Вера стояла рядом и то и дело подавала Нике платки, забирала мокрый и взамен тут же совала чистый и сухой. Откуда она их взяла, Ника понятия не имела, но складывалось ощущение, что у её подруги они уже давно были наготове. Вера, обычно действующая в лоб и идущая напролом, не разбирающаяся в тонкостях человеческой души, в нужную минуту проявляла чудеса понимания. Как так получилось, что девочка, воспитанная даже не родителями (Вериным родителям всё время было некогда), а дедом, который время на воспитание Веры всегда находил, суровым генералом, учившим внучку быть стойкой, сдержанной и безжалостной к врагам, девочка, которая в жизни не играла в кукол, а в начальной школе дралась с пацанами так, что только мелькали в драке её растрёпанные косы, как так получилось, что именно эта девочка вот в такие минуты, когда другие застывали в растерянности, топчась и говоря тысячи ненужных слов, угадывала, что нужно делать. Она каким-то шестым чувством понимала, что Нике сейчас нужны не слова, не ласковые объятья, а эти дурацкие платки, даже не платки, а сами действия — вот это монотонное взял-подал — в которых проявлялась и высокая любовь и безмерное сострадание.

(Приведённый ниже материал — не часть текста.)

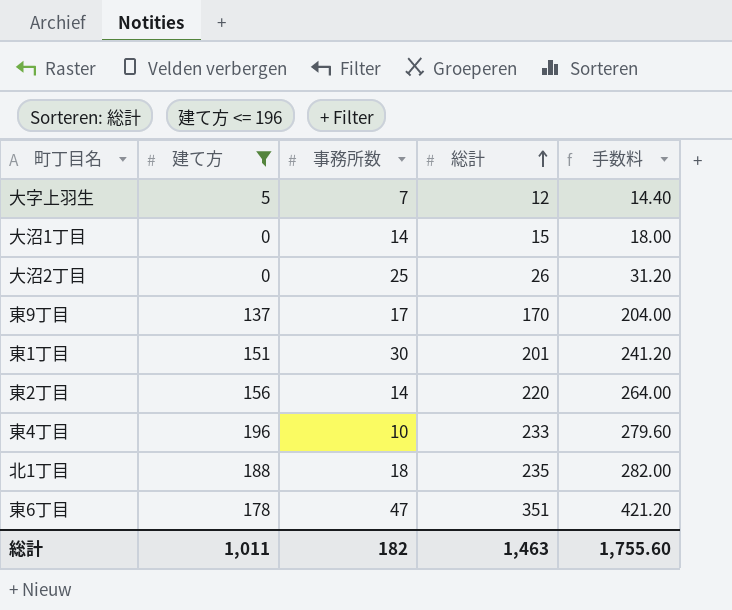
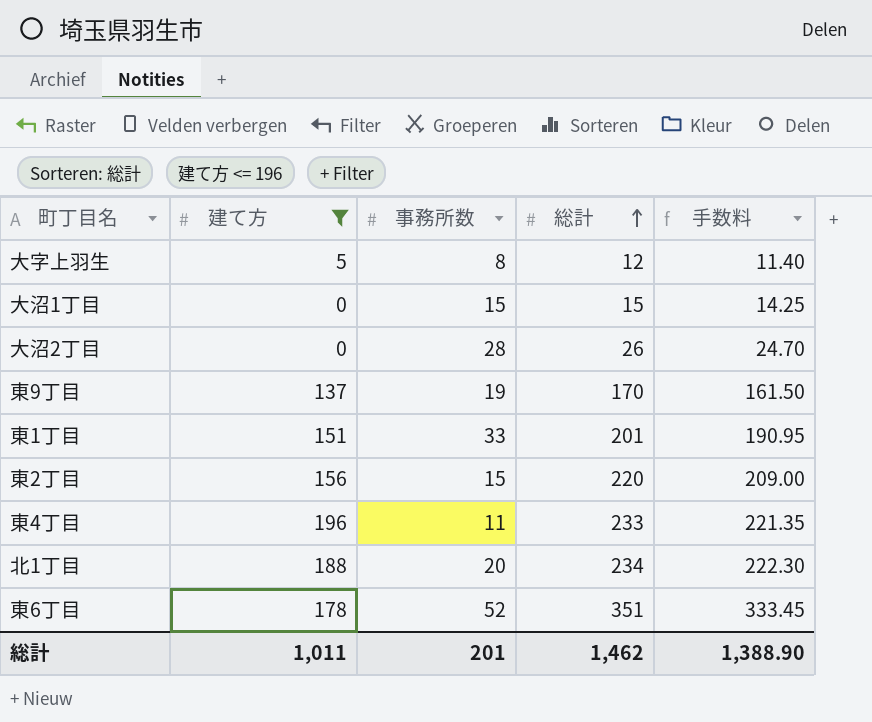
column 手数料 | formula: [総計] * 1.2 -> [総計] * 0.95
大字上羽生 | 事務所数: 7 -> 8
大沼1丁目 | 事務所数: 14 -> 15
大沼2丁目 | 事務所数: 25 -> 28
東9丁目 | 事務所数: 17 -> 19
東1丁目 | 事務所数: 30 -> 33
東2丁目 | 事務所数: 14 -> 15
東4丁目 | 事務所数: 10 -> 11
北1丁目 | 事務所数: 18 -> 20
北1丁目 | 総計: 235 -> 234
東6丁目 | 事務所数: 47 -> 52
総計 | 事務所数: 182 -> 201
総計 | 総計: 1,463 -> 1,462
総計 | 手数料: 1,755.60 -> 1,388.90

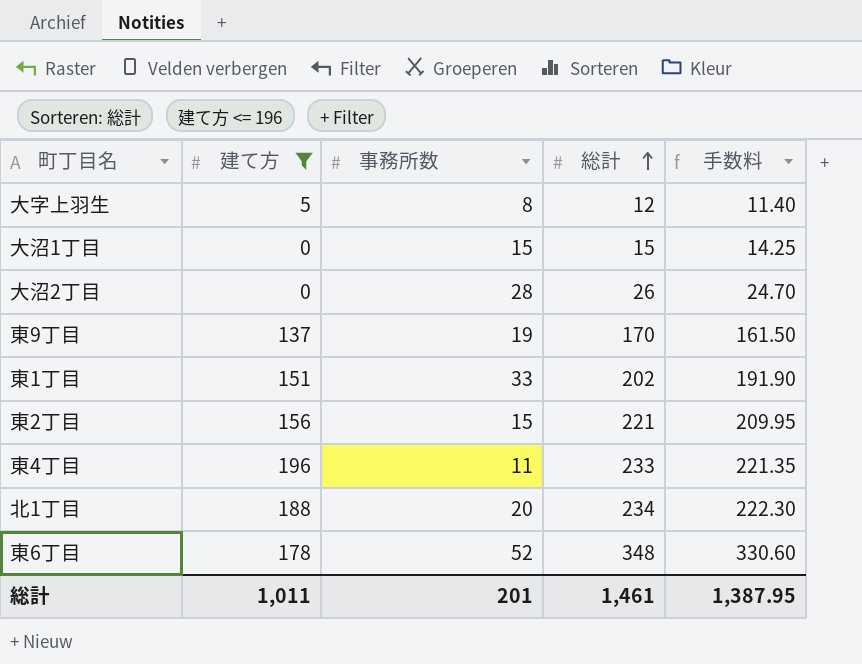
東1丁目 | 総計: 201 -> 202
東1丁目 | 手数料: 190.95 -> 191.90
東2丁目 | 総計: 220 -> 221
東2丁目 | 手数料: 209.00 -> 209.95
東6丁目 | 総計: 351 -> 348
東6丁目 | 手数料: 333.45 -> 330.60
総計 | 総計: 1,462 -> 1,461
総計 | 手数料: 1,388.90 -> 1,387.95

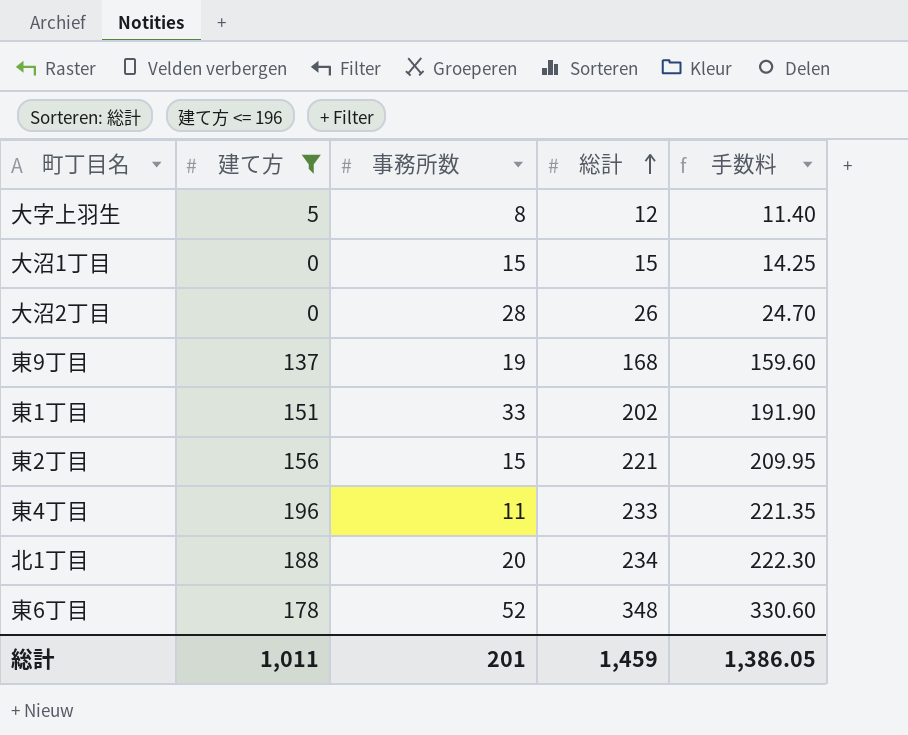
東9丁目 | 総計: 170 -> 168
東9丁目 | 手数料: 161.50 -> 159.60
総計 | 総計: 1,461 -> 1,459
総計 | 手数料: 1,387.95 -> 1,386.05

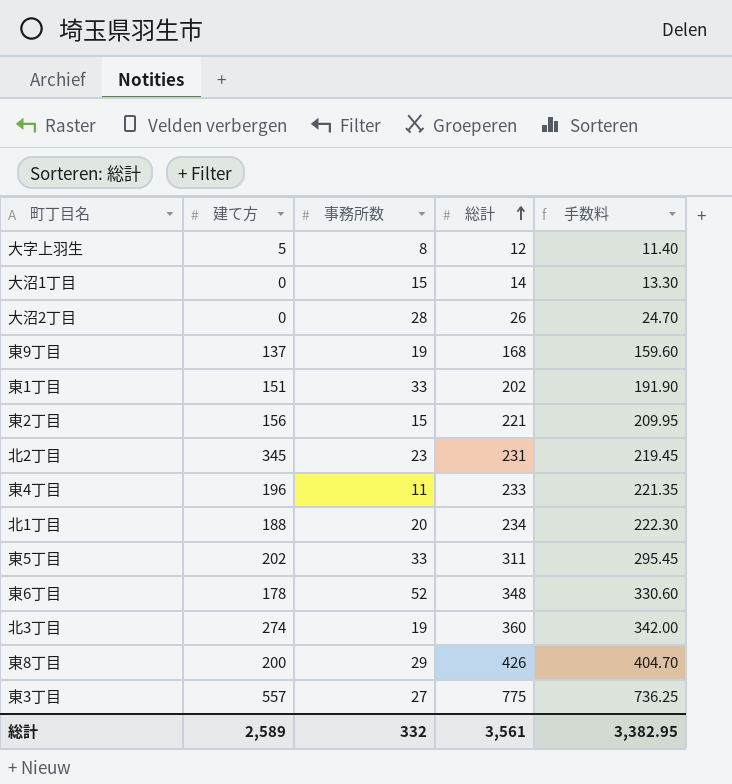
filter: 建て方 <= 196 -> none
大沼1丁目 | 総計: 15 -> 14
大沼1丁目 | 手数料: 14.25 -> 13.30
総計 | 建て方: 1,011 -> 2,589
総計 | 事務所数: 201 -> 332
総計 | 総計: 1,459 -> 3,561
総計 | 手数料: 1,386.05 -> 3,382.95

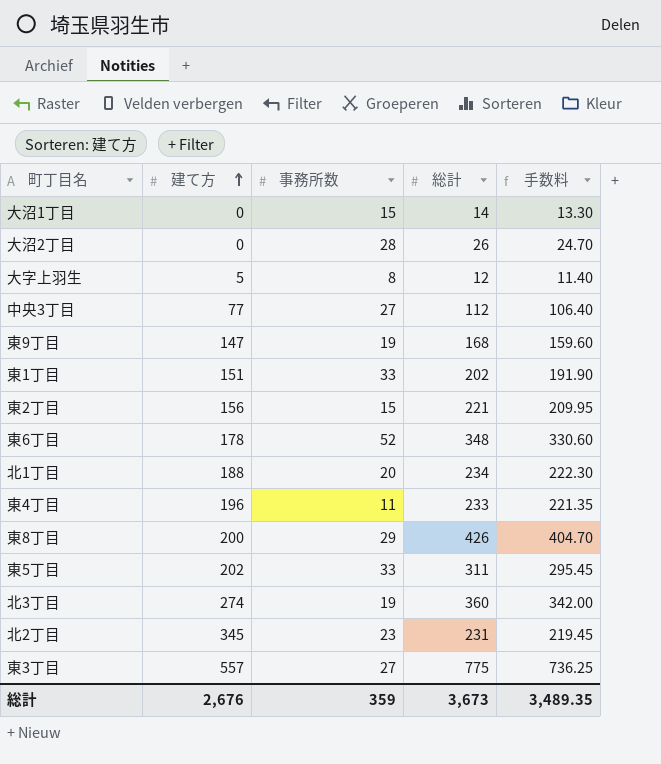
row order: 総計 ascending -> 建て方 ascending
row 中央3丁目: none -> 77 | 27 | 112 | 106.40
東9丁目 | 建て方: 137 -> 147
総計 | 建て方: 2,589 -> 2,676
総計 | 事務所数: 332 -> 359
総計 | 総計: 3,561 -> 3,673
総計 | 手数料: 3,382.95 -> 3,489.35

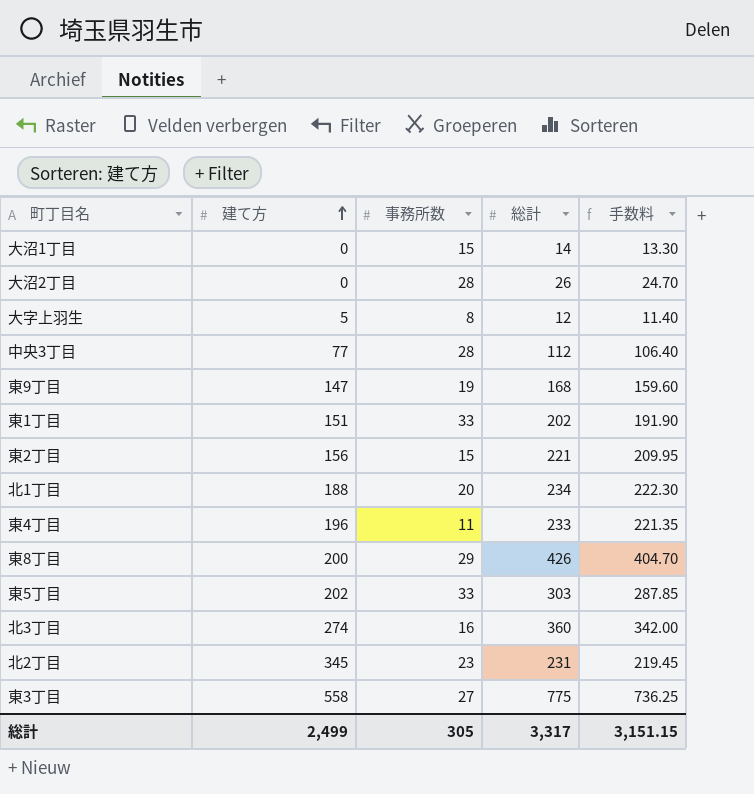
row 東6丁目: 178 | 52 | 348 | 330.60 -> none
中央3丁目 | 事務所数: 27 -> 28
東5丁目 | 総計: 311 -> 303
東5丁目 | 手数料: 295.45 -> 287.85
北3丁目 | 事務所数: 19 -> 16
東3丁目 | 建て方: 557 -> 558
総計 | 建て方: 2,676 -> 2,499
総計 | 事務所数: 359 -> 305
総計 | 総計: 3,673 -> 3,317
総計 | 手数料: 3,489.35 -> 3,151.15

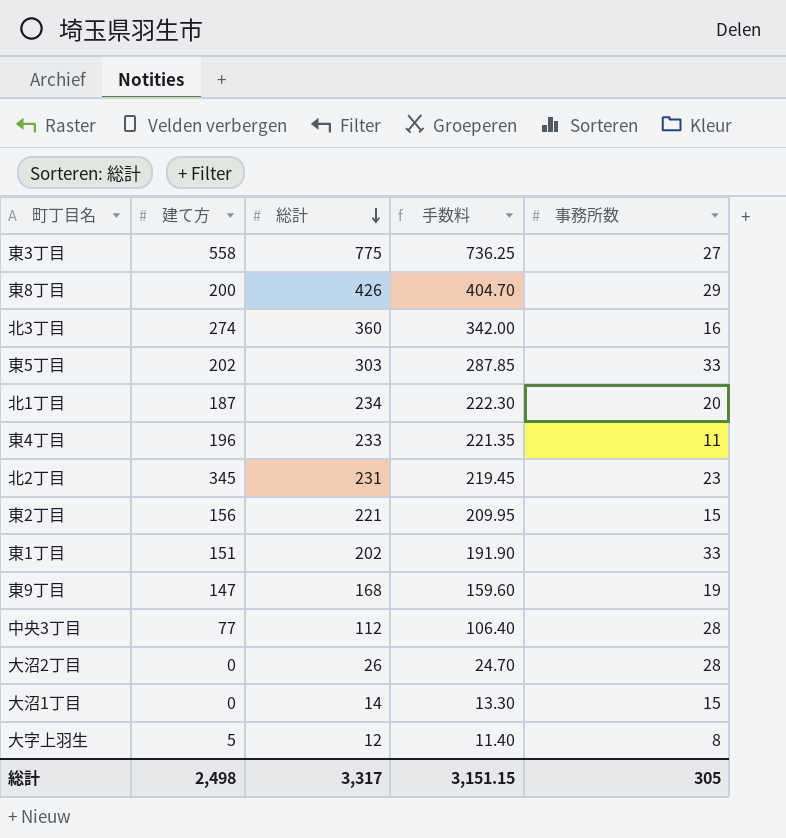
row order: 建て方 ascending -> 総計 descending
column 事務所数 | position: 3 -> 5
北1丁目 | 建て方: 188 -> 187
総計 | 建て方: 2,499 -> 2,498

Мало-помалу слёзы пошли на убыль. Кир и Стёпка, оба разом двинулись к ней, но были остановлены резким окриком Веры:
— А ну назад оба! Придурки!
Мальчишки хоть и неохотно, но отступили. А Ника опять почувствовала благодарность к подруге. Сейчас она хотела только одного, чтобы эти двое исчезли или, если уж это невозможно, хотя бы держались от неё подальше.
Выплакавшись и высморкавшись в очередной чистый, поданный Верой платок, Ника вымученно улыбнулась и сказала, обращаясь только к ней:
— Вера, наверно, вы все правы… про дневник. И если он у Рябинина, то его надо забрать.
— Да ладно, фиг с ним, с дневником.
Вера присела рядом с Никой, втиснулась в кресло, плотно прижавшись к подруге. В детстве, когда она оставалась у Ники с ночёвкой, и папа им обеим читал что-нибудь на ночь, они вот так же, забирались вдвоём в одно и то же кресло, и папа смеялся: «Что, пигалицы, все диваны в доме заняты, да?», а они дружно кивали головами, силясь придать хитрющим мордашкам серьёзное выражение.